■ Exercise description
Every line below is to be copied exactly, with the pictures left out.
----
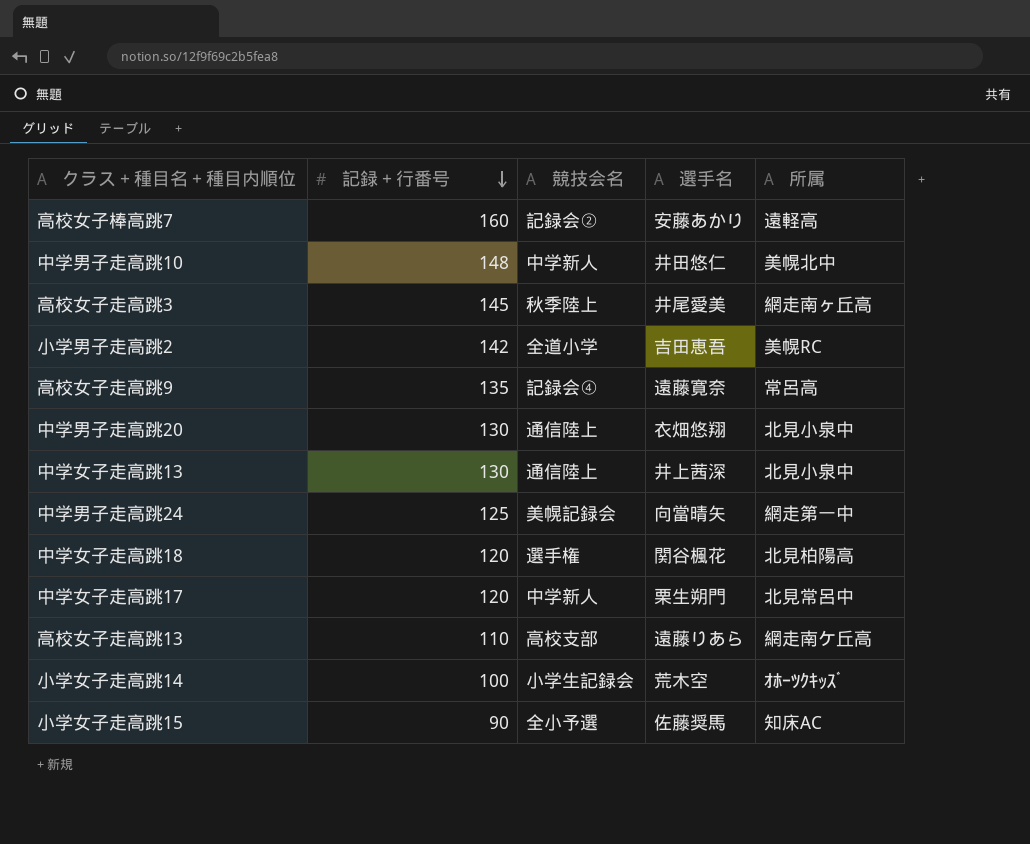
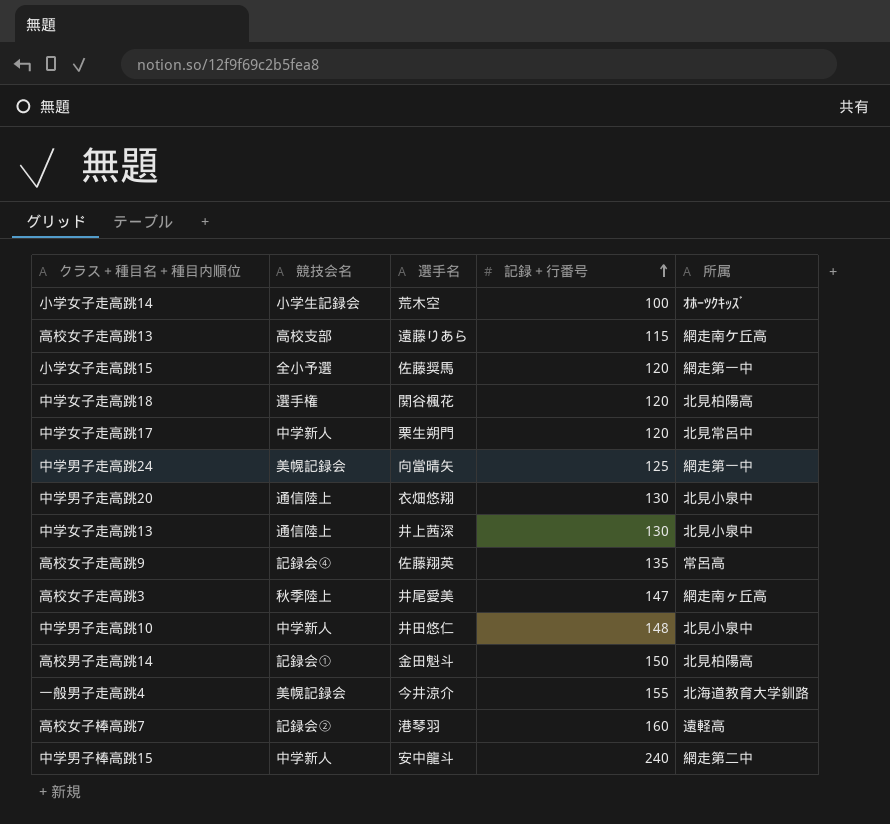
row order: 記録＋行番号 descending -> 記録＋行番号 ascending
column 記録＋行番号 | position: 2 -> 4
row 小学男子走高跳2: 142 | 全道小学 | 吉田恵吾 | 美幌RC -> none
高校女子走高跳13 | 記録＋行番号: 110 -> 115
小学女子走高跳15 | 記録＋行番号: 90 -> 120
小学女子走高跳15 | 所属: 知床AC -> 網走第一中
高校女子走高跳9 | 選手名: 遠藤寛奈 -> 佐藤翔英
高校女子走高跳3 | 記録＋行番号: 145 -> 147
中学男子走高跳10 | 所属: 美幌北中 -> 北見小泉中
row 高校男子走高跳14: none -> 記録会① | 金田魁斗 | 150 | 北見柏陽高
row 一般男子走高跳4: none -> 美幌記録会 | 今井涼介 | 155 | 北海道教育大学釧路
高校女子棒高跳7 | 選手名: 安藤あかり -> 港琴羽
row 中学男子棒高跳15: none -> 中学新人 | 安中龍斗 | 240 | 網走第二中

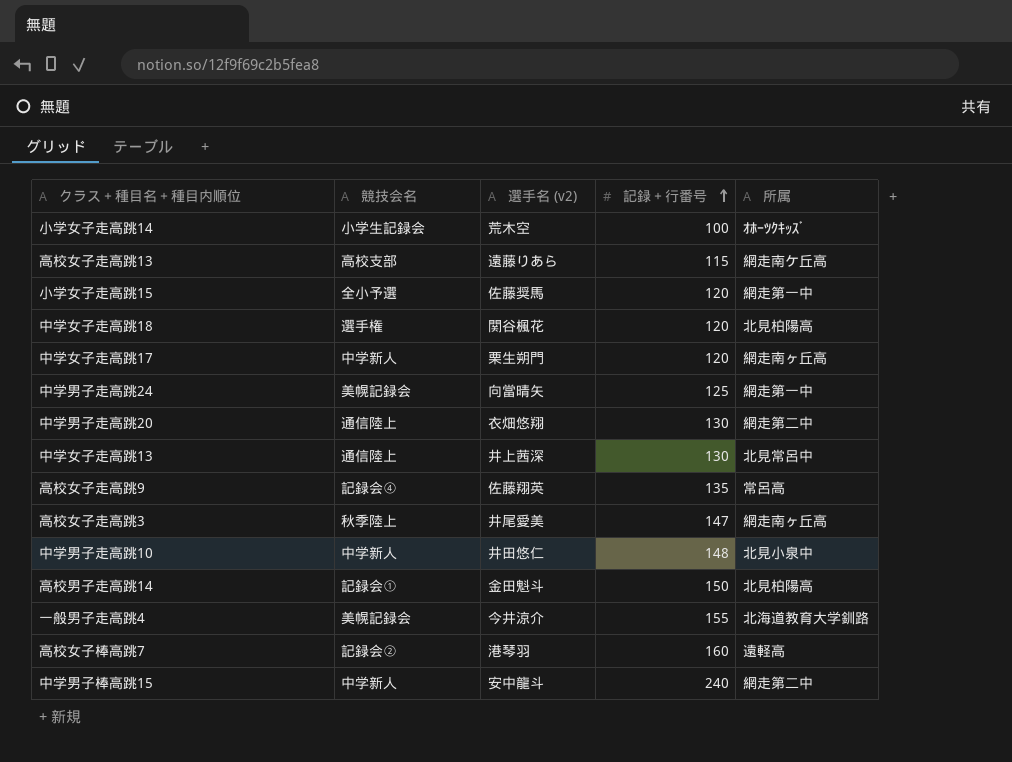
column name: 選手名 -> 選手名 (v2)
中学女子走高跳17 | 所属: 北見常呂中 -> 網走南ヶ丘高
中学男子走高跳20 | 所属: 北見小泉中 -> 網走第二中
中学女子走高跳13 | 所属: 北見小泉中 -> 北見常呂中

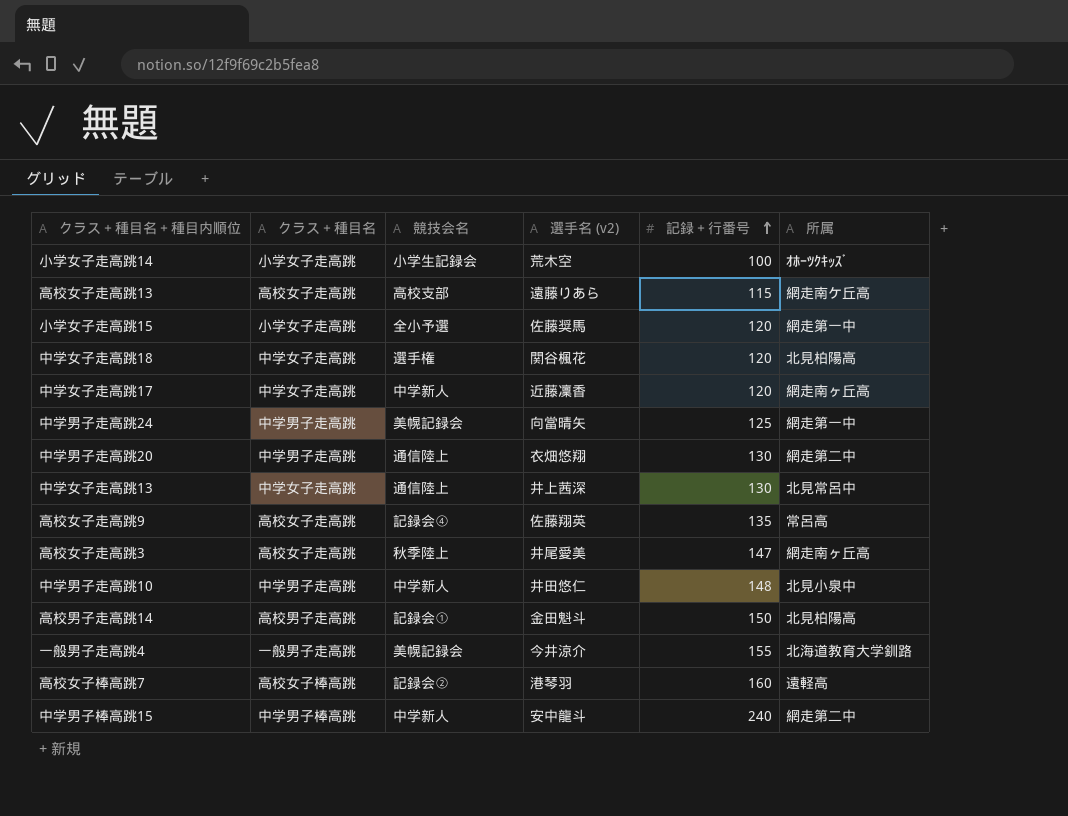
column クラス＋種目名 | position: none -> 2
中学女子走高跳17 | 選手名 (v2): 栗生朔門 -> 近藤凜香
----
■ Output
row order: 記録＋行番号 descending -> 記録＋行番号 ascending
column 記録＋行番号 | position: 2 -> 4
row 小学男子走高跳2: 142 | 全道小学 | 吉田恵吾 | 美幌RC -> none
高校女子走高跳13 | 記録＋行番号: 110 -> 115
小学女子走高跳15 | 記録＋行番号: 90 -> 120
小学女子走高跳15 | 所属: 知床AC -> 網走第一中
高校女子走高跳9 | 選手名: 遠藤寛奈 -> 佐藤翔英
高校女子走高跳3 | 記録＋行番号: 145 -> 147
中学男子走高跳10 | 所属: 美幌北中 -> 北見小泉中
row 高校男子走高跳14: none -> 記録会① | 金田魁斗 | 150 | 北見柏陽高
row 一般男子走高跳4: none -> 美幌記録会 | 今井涼介 | 155 | 北海道教育大学釧路
高校女子棒高跳7 | 選手名: 安藤あかり -> 港琴羽
row 中学男子棒高跳15: none -> 中学新人 | 安中龍斗 | 240 | 網走第二中

column name: 選手名 -> 選手名 (v2)
中学女子走高跳17 | 所属: 北見常呂中 -> 網走南ヶ丘高
中学男子走高跳20 | 所属: 北見小泉中 -> 網走第二中
中学女子走高跳13 | 所属: 北見小泉中 -> 北見常呂中

column クラス＋種目名 | position: none -> 2
中学女子走高跳17 | 選手名 (v2): 栗生朔門 -> 近藤凜香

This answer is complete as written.